=== Begin Enclosure ===

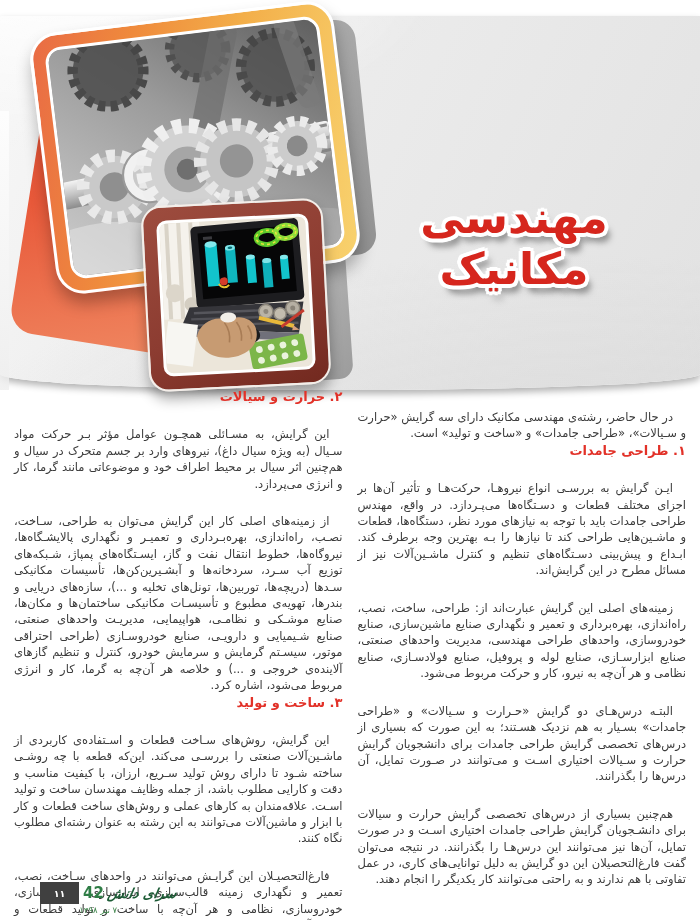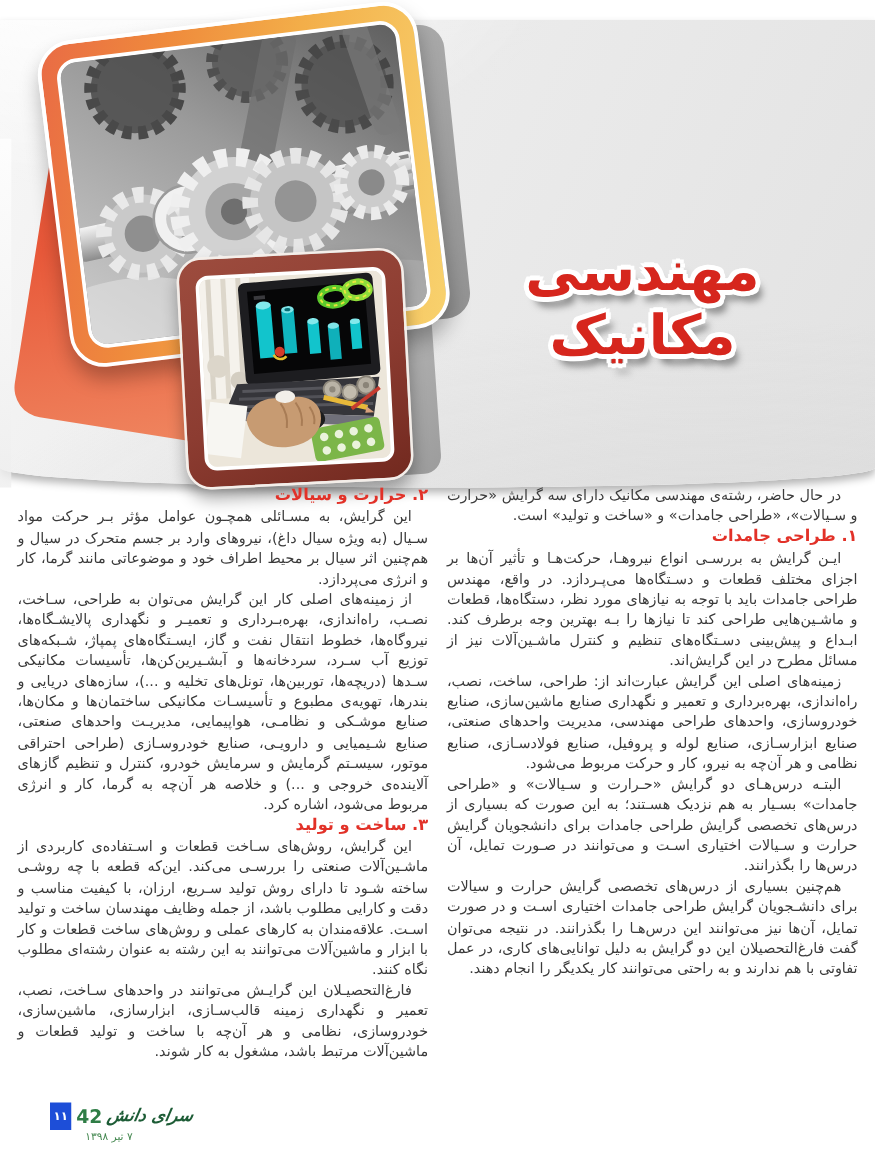--- a/index.html
+++ b/index.html
@@ -96,7 +96,7 @@
   .col { width:329px; }
   .para {
     font-size:11.5px; line-height:16.4px; color:#3b3b3b;
-    text-align:justify; text-indent:13px;
+    text-align:justify; text-indent:13px;margin-top:21px;
   }
   .sec-heading {
     font-size:13px; line-height:16.4px; font-weight:bold;

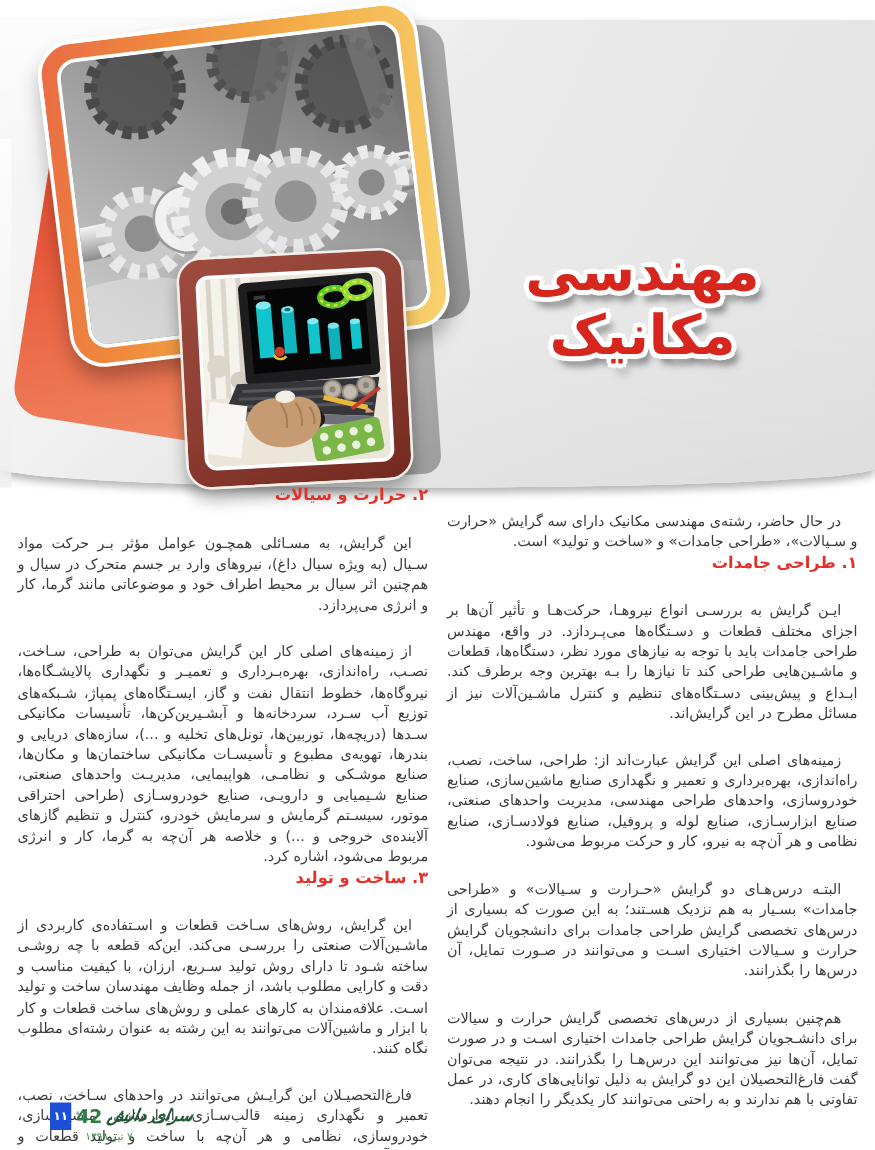--- a/index.html
+++ b/index.html
@@ -112,7 +112,7 @@
   }
   .issue-number { font-weight:bold; font-size:15px; color:#2f7d46; }
   .page-number-badge {
-    width:17px; height:22px; background:#1d4ed8; color:#ffffff;
+    width:39px; height:22px; background:#404040; color:#ffffff;
     font-size:9.5px; font-weight:bold;
     display:flex; align-items:center; justify-content:center;
   }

=== End Enclosure ===

### WHAT THE EXERCISE ASKS
From the data above, work out how many lines contain the string "font" and reply with only the number.

### EXERCISE RESULT
4